W kwietniu 2017r ., 28-letni wówczas Oliver McAfee, porzucił swoją pracę i wyruszył w podróż po Europie. Głównym środkiem transportu mężczyzny był jego rower. Przyjaciele określali samotną podróż Brytyjczyka mianem „podróży osobistych odkryć”. 28-latek był znany ze swojej głębokiej wiary oraz zainteresowania sprawami duchowymi. Oliver planował powrót do Wielkiej Brytanii 1 grudnia 2017 r., jednak nigdy nie powrócił do domu. Od tego czasu nie kontaktował się również z bliskimi.
Podróż osobistych odkryć
Kiedy mężczyzna nie powrócił do domu, zaniepokojeni przyjaciele rozpoczęli jego poszukiwania. Zgłosili jego zaginięcie pod koniec grudnia 2017 r. Jak się okazało, izraelskie służby prowadziły poszukiwania mężczyzny już od 21 listopada, to właśnie wtedy grupa wędrowców znalazła rzeczy osobiste Brytyjczyka w pobliżu południowo-izraelskiego miasta Mitzpe Ramon. Wśród rzeczy był portfel mężczyzny, jego tablet oraz klucze. Po dalszym przeszukiwaniu terenu natrafiono również na torbę, buty oraz rower Oliviera. Nie udało się jednak odnaleźć paszportu mężczyzny, co może oznaczać, że 29-latek nigdy nie opuścił Izraela.

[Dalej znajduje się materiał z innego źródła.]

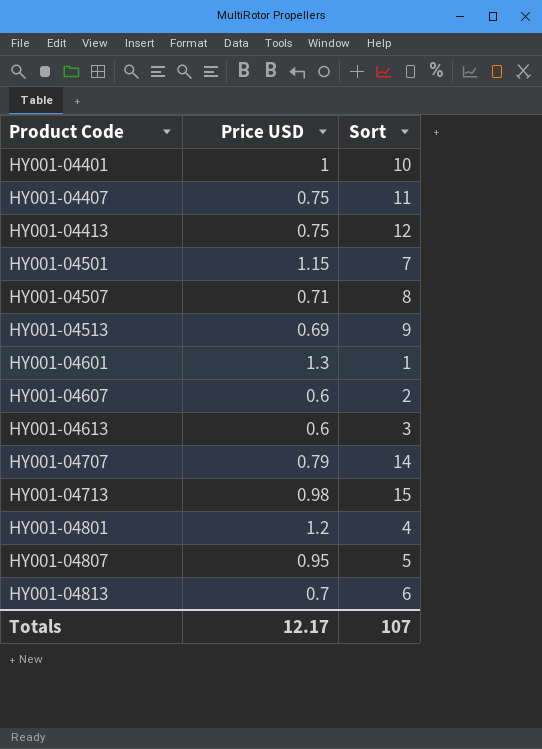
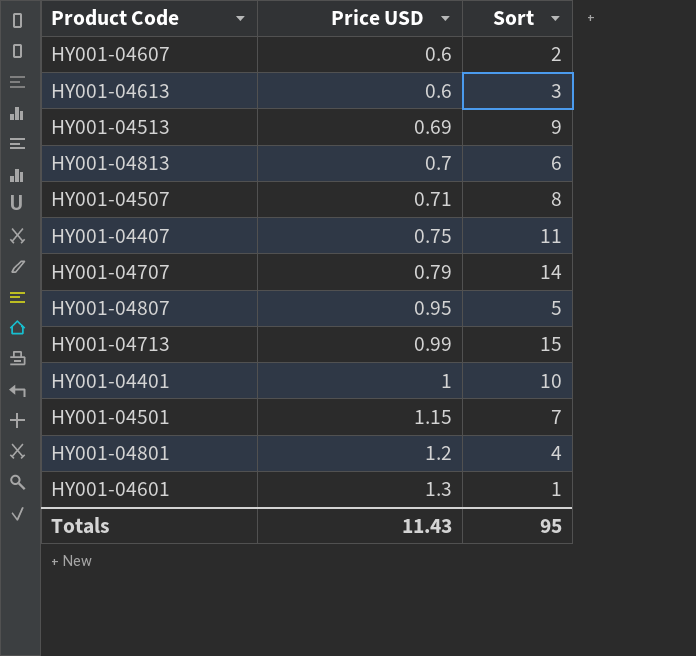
row order: Product Code ascending -> Price USD ascending
row HY001-04413: 0.75 | 12 -> none
HY001-04713 | Price USD: 0.98 -> 0.99
Totals | Price USD: 12.17 -> 11.43
Totals | Sort: 107 -> 95

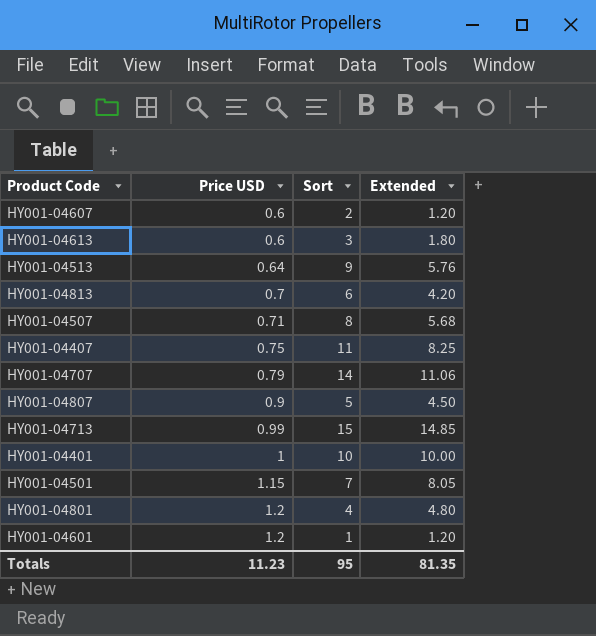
column Extended | formula: none -> [Price USD] * [Sort]
HY001-04513 | Price USD: 0.69 -> 0.64
HY001-04807 | Price USD: 0.95 -> 0.9
HY001-04601 | Price USD: 1.3 -> 1.2
Totals | Price USD: 11.43 -> 11.23

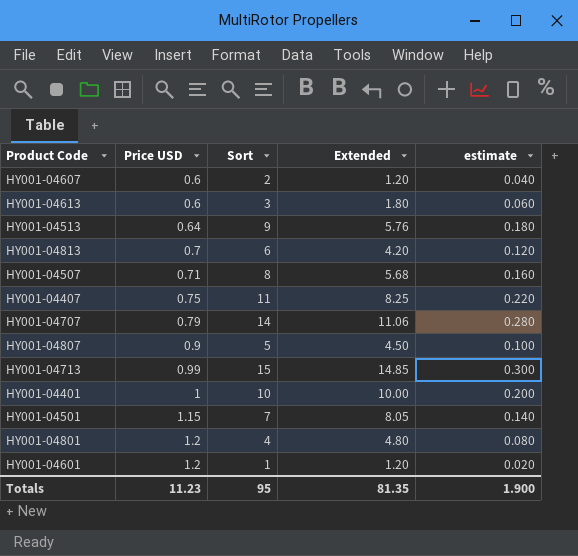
column estimate | formula: none -> [Sort] * 0.02

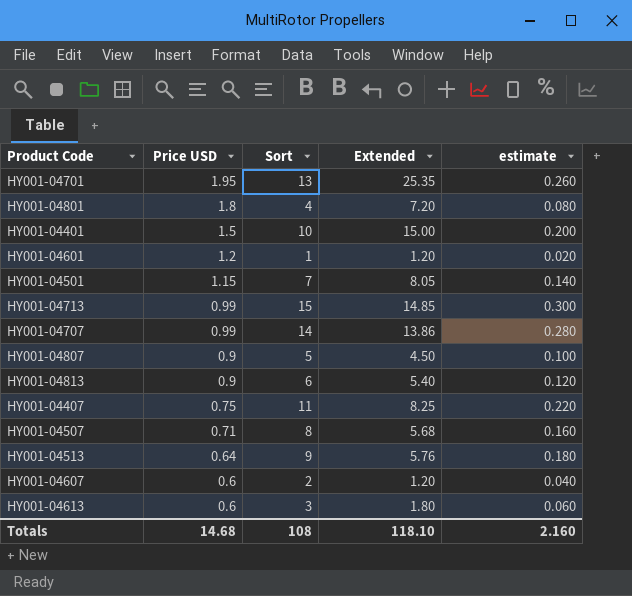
row order: Price USD ascending -> Price USD descending
row HY001-04701: none -> 1.95 | 13 | 25.35 | 0.260
HY001-04801 | Price USD: 1.2 -> 1.8
HY001-04801 | Extended: 4.80 -> 7.20
HY001-04401 | Price USD: 1 -> 1.5
HY001-04401 | Extended: 10.00 -> 15.00
HY001-04707 | Price USD: 0.79 -> 0.99
HY001-04707 | Extended: 11.06 -> 13.86
HY001-04813 | Price USD: 0.7 -> 0.9
HY001-04813 | Extended: 4.20 -> 5.40
Totals | Price USD: 11.23 -> 14.68
Totals | Sort: 95 -> 108
Totals | Extended: 81.35 -> 118.10
Totals | estimate: 1.900 -> 2.160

Zaczęto prowadzić czynności poszukiwawcze. Izraelskie ekipy poszukiwawcze wykorzystały drony i wyszkolone psy tropiące. Funkcjonariusze natrafili także na strony z biblii i ręczne notatki, w tym cytaty biblijne. Zapiski zostały przykryte kamieniami. Na miejscu ekipa trafiła na zbudowaną z kamieni kapliczkę. Na podstawie porzucenia osobistych rzeczy oraz wielu aspektów religijnych, zaczęto podejrzewać, że Olivier ruszył w podróż w głąb pustyni.
Syndrom jerozolimski
Jerozolima uważana jest za główny ośrodek Ziemi Świętej. Setki tysięcy pielgrzymów odwiedzają ją co roku. Nic w tym dziwnego, Jerozolima to miejsce kultu chrześcijan, wyznawców judaizmu, islamu i kilku mniejszych religii. Pielgrzymi przyjeżdżają tu za intencją, modlą się, chcą poczuć oczyszczenie.
Jednak w Jerozolimie można zobaczyć wiele niewytłumaczonych sytuacji. Ludzie czują się postaciami biblijnymi, ogłaszają nadejście Mesjasza. Spotykając takich pielgrzymów, można zauważyć, że często pozbywają się swoich rzeczy osobistych, dokumentów, pieniędzy, czy nawet ubrań. Część z nich, wędruje właśnie na pustynię. Takie zachowanie w 1982 r. mianem „syndromu jerozolimskiego” określił Yair Bar-El, żydowski psychiatra.
Osoby z syndromem jerozolimskim czują wewnętrzny niepokój, odmieniają swój dotychczasowy wizerunek, obcinają włosy, paznokcie, zażywają kąpieli, pozbywają się starych ubrań. Mówi się, że zazwyczaj ten stan trwa od pięciu do siedmiu dni i ustępuje po wyjeździe z Jerozolimy. Wszystko wskazuje na to, że Brytyjczyk nigdy nie opuścił Ziemi Świętej.
Lata mijają
Czy taki los spotkał Oliviera? Tego nie wiadomo. Od początku 2018 r. rodzina i przyjaciele mężczyzny nie ustali w jego poszukiwaniach. Założyli na portalu Facebook stronę o nazwie „Missing: Oliver McAfee in Israel”, na której czasami informują obserwatorów o postępach w śledztwie.
W zeszłym roku docierały do nich informacje, jakoby ktoś widział 29-latka. Do bliskich mężczyzny trafiły zdjęcia osoby, która była bardzo podobna do zaginionego. Rozbudziło to nadzieję na szczęśliwe zakończenie. Niestety, ten trop okazał się mylny. Mężczyzna w dalszym ciągu jest uznany za zaginionego. Izraelskie służby uważają jednak, że Brytyjczyk żyje.